И, к удивлению Марфы, вдруг наклонился над ней, на мгновение прижал к себе и поцеловал куда-то в темя, в платок.

– Иди, дочь моя, иди! Дай тебе Бог здоровья и сил душевных, – и буквально вытолкал из церкви.

Как на крыльях домой шла, ног под собой не чуяла. Сняла, наконец, грех с души, в будущее смотреть стала уверенно и смело. Её уже не страшили разборки с мужем, как-нибудь объяснит. Должен понять, а не поймёт, ну что ж… Она от слова, данного Богу, не откажется. И ребёнка отдаст, как и обещала. И вытерпит, всё вытерпит, все суды-пересуды, толки людские снесёт, осилит, но Глашка, сестричка её родная, будет мамкою. Вот что самое главное. Она спасёт сестру! И пускай хоть земля треснет, провалится в тартарары, но от своего Марфа не отступит! Пусть говорят потом люди, что хотят, ей уже будет безразлично. Люди, они – люди, а сестра Глаша – это сестра Глаша.

Да, для неё, как для мамки, это будет удар, страшный удар, расстаться с кровинушкой.
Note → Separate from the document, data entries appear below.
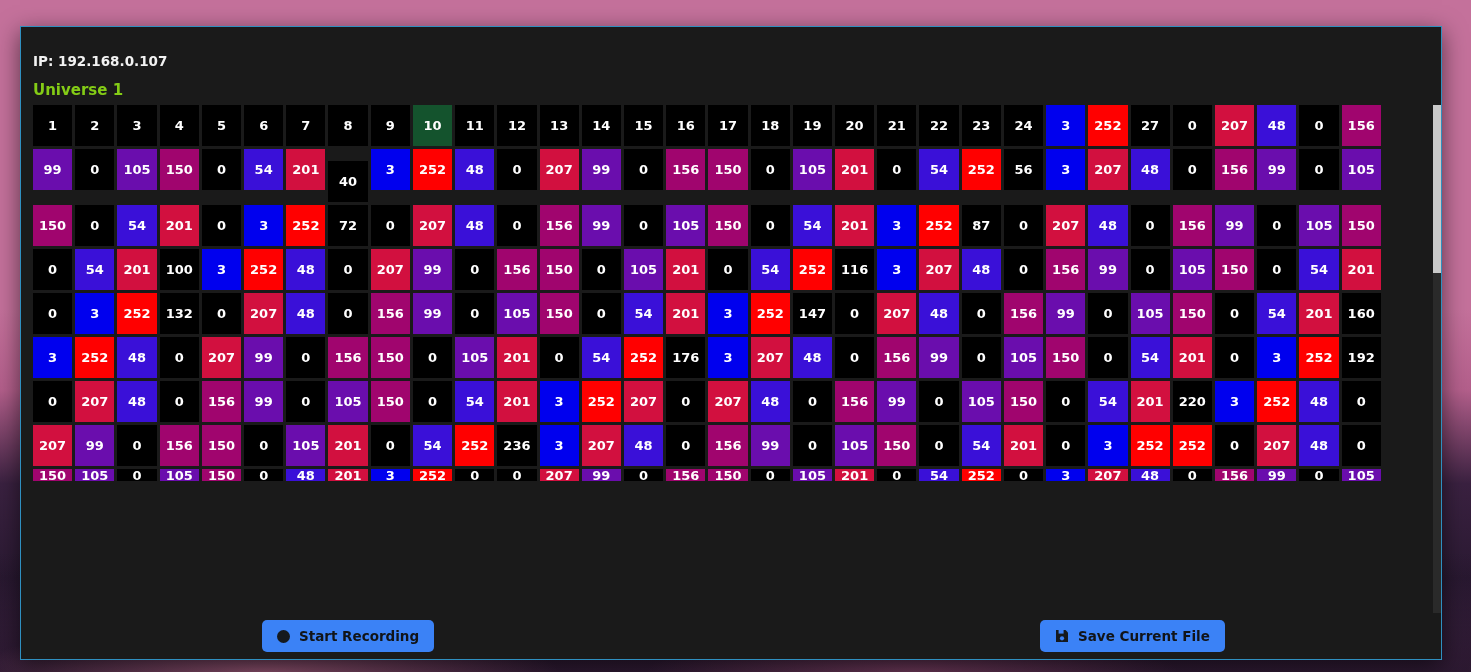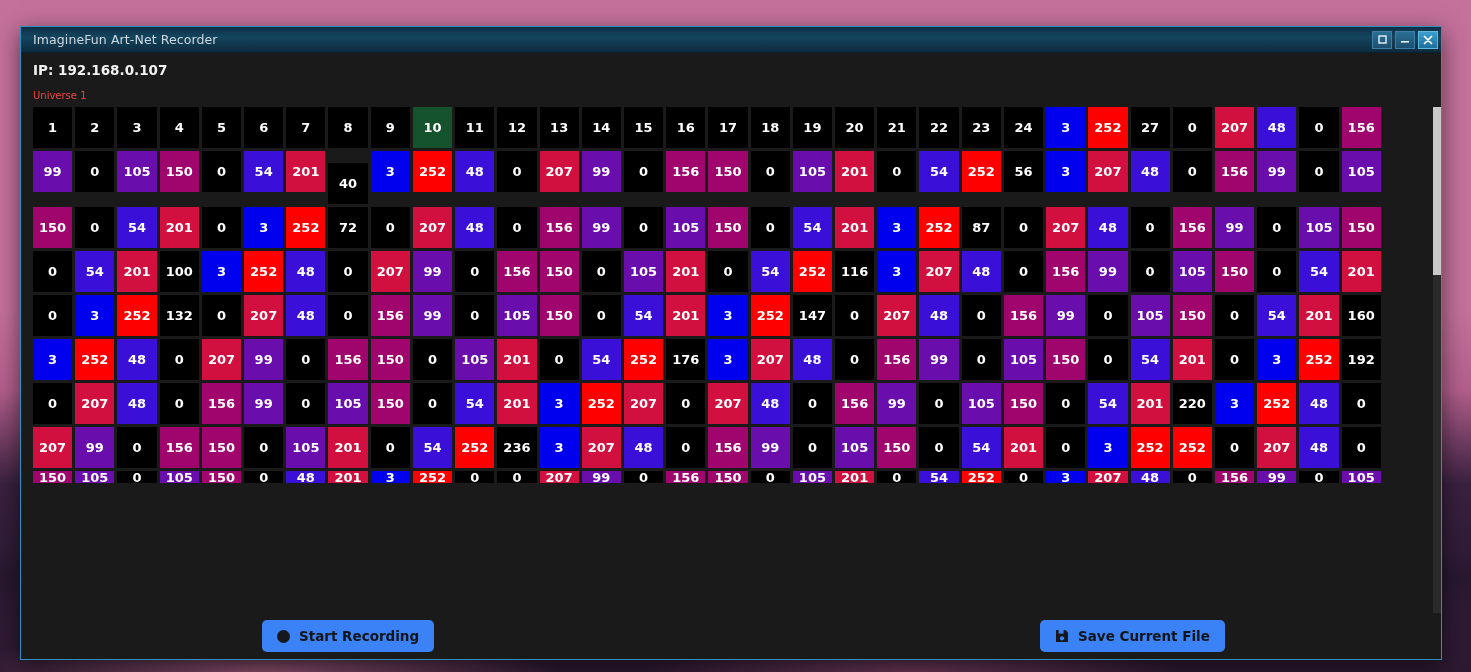"ImagineFun Art-Net Recorder" div { html: <div> <span>ImagineFun Art-Net Recorder</span> <div> <svg> <rect></rect> </svg> </div> <div> <svg> <rect></rect> </svg> </div> <div> <svg> <path></path> </svg> </div> </div> -> none }
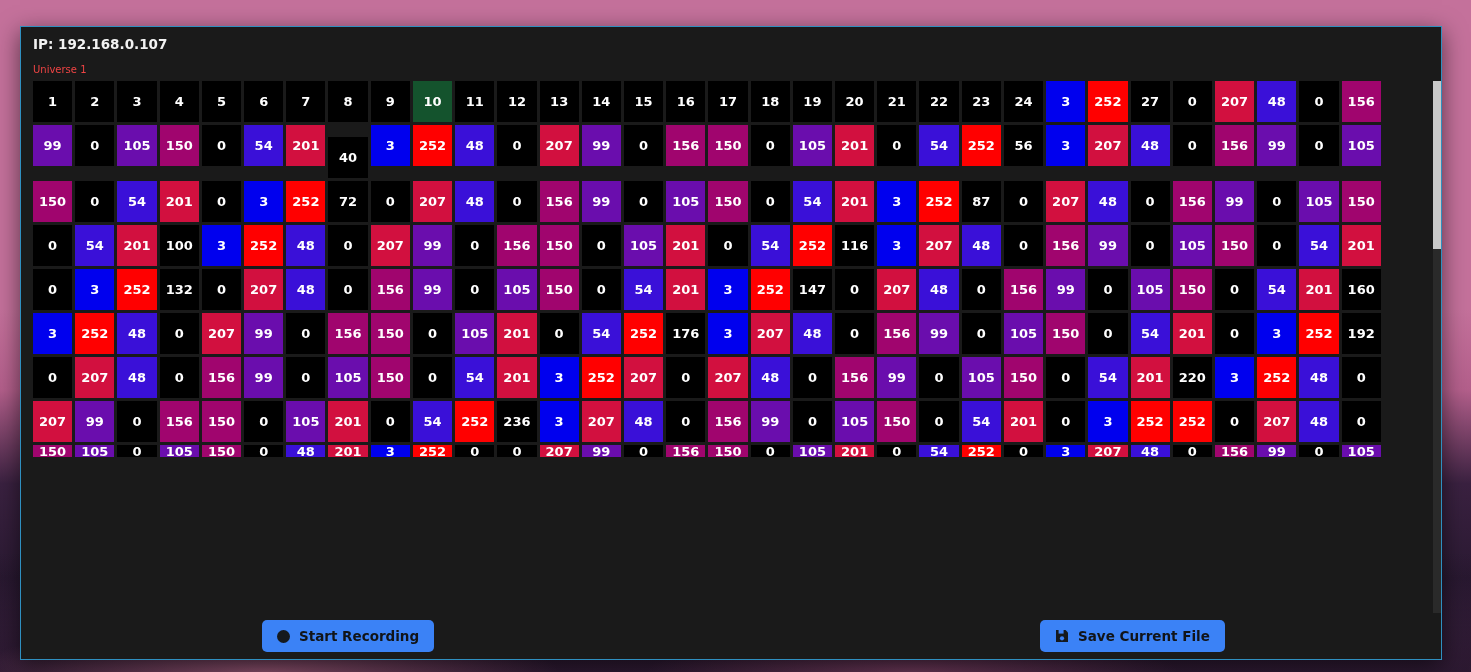"IP: 192.168.0.107" #ip-line { padding: 9px 12px 0 12px -> 26px 12px 0 12px }
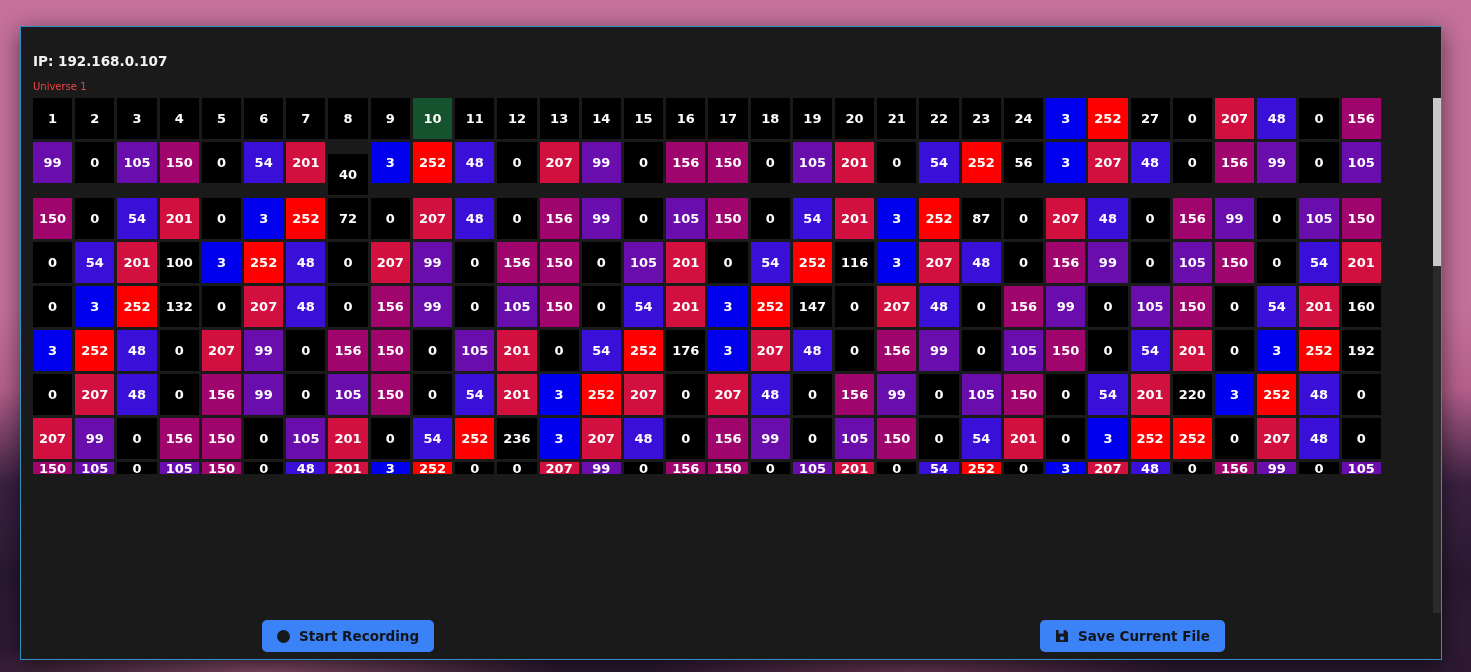"Universe 1" #universe-label { color: #ef4444 -> #84cc16; font-size: 10px -> 15px; font-weight: none -> bold }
Однако она тешит себя мыслью, что ребёнок всегда будет рядом, в соседнем доме, и она, мамка его, всегда сможет увидеть, покачать на ручках, понянькать маленького. И каждый день будет видеть счастливую сестрицу Глашеньку. Пускай ей уже под сорок лет, но она для Марфы останется Глашенькой, сестричкой младшенькой, любимой.

Ну а муж, дети её? Как они отнесутся? Что скажут своей жене, матери? Осудят или поймут? Про чужих людей она думать не хочет. Чужие – вытрутся и привыкнут. А вот родные? Ей с ними жизнь доживать, со счетов не сбросишь, из сердца, из души не выкинешь, не вычеркнешь. Что скажет ребёночек, ею рожденный, но воспитанный в другой семье? Как он посмотрит на свою мамку единокровную?

Господи, столько вопросов, а где ответы? Кто ответит? Кто даст ответы на них? И какие они будут, ответы эти? Господи, дай сил, Господи! Надоумь, Спаситель! Как быть деревенской бабе, что делать, где набраться сил выдержать всё это, не сойти с ума, не сломиться, до конца пронести свой крест?!